Collected data entries
= Beginning of Section =
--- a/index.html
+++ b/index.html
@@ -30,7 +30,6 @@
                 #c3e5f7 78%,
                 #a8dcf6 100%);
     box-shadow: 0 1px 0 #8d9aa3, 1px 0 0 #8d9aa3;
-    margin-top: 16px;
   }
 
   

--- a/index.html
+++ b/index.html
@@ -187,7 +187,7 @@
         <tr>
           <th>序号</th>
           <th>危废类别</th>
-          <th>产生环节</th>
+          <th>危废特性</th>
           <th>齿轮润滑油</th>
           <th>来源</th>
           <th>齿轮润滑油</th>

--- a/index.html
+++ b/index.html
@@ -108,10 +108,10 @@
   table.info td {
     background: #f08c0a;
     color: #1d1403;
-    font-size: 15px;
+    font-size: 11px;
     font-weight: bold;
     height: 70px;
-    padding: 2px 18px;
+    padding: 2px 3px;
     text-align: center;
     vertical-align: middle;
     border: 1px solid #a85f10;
= End of Section =
What is needed
Repeat, word for word, all the lines above.

Your response
--- a/index.html
+++ b/index.html
@@ -30,7 +30,6 @@
                 #c3e5f7 78%,
                 #a8dcf6 100%);
     box-shadow: 0 1px 0 #8d9aa3, 1px 0 0 #8d9aa3;
-    margin-top: 16px;
   }
 
   

--- a/index.html
+++ b/index.html
@@ -187,7 +187,7 @@
         <tr>
           <th>序号</th>
           <th>危废类别</th>
-          <th>产生环节</th>
+          <th>危废特性</th>
           <th>齿轮润滑油</th>
           <th>来源</th>
           <th>齿轮润滑油</th>

--- a/index.html
+++ b/index.html
@@ -108,10 +108,10 @@
   table.info td {
     background: #f08c0a;
     color: #1d1403;
-    font-size: 15px;
+    font-size: 11px;
     font-weight: bold;
     height: 70px;
-    padding: 2px 18px;
+    padding: 2px 3px;
     text-align: center;
     vertical-align: middle;
     border: 1px solid #a85f10;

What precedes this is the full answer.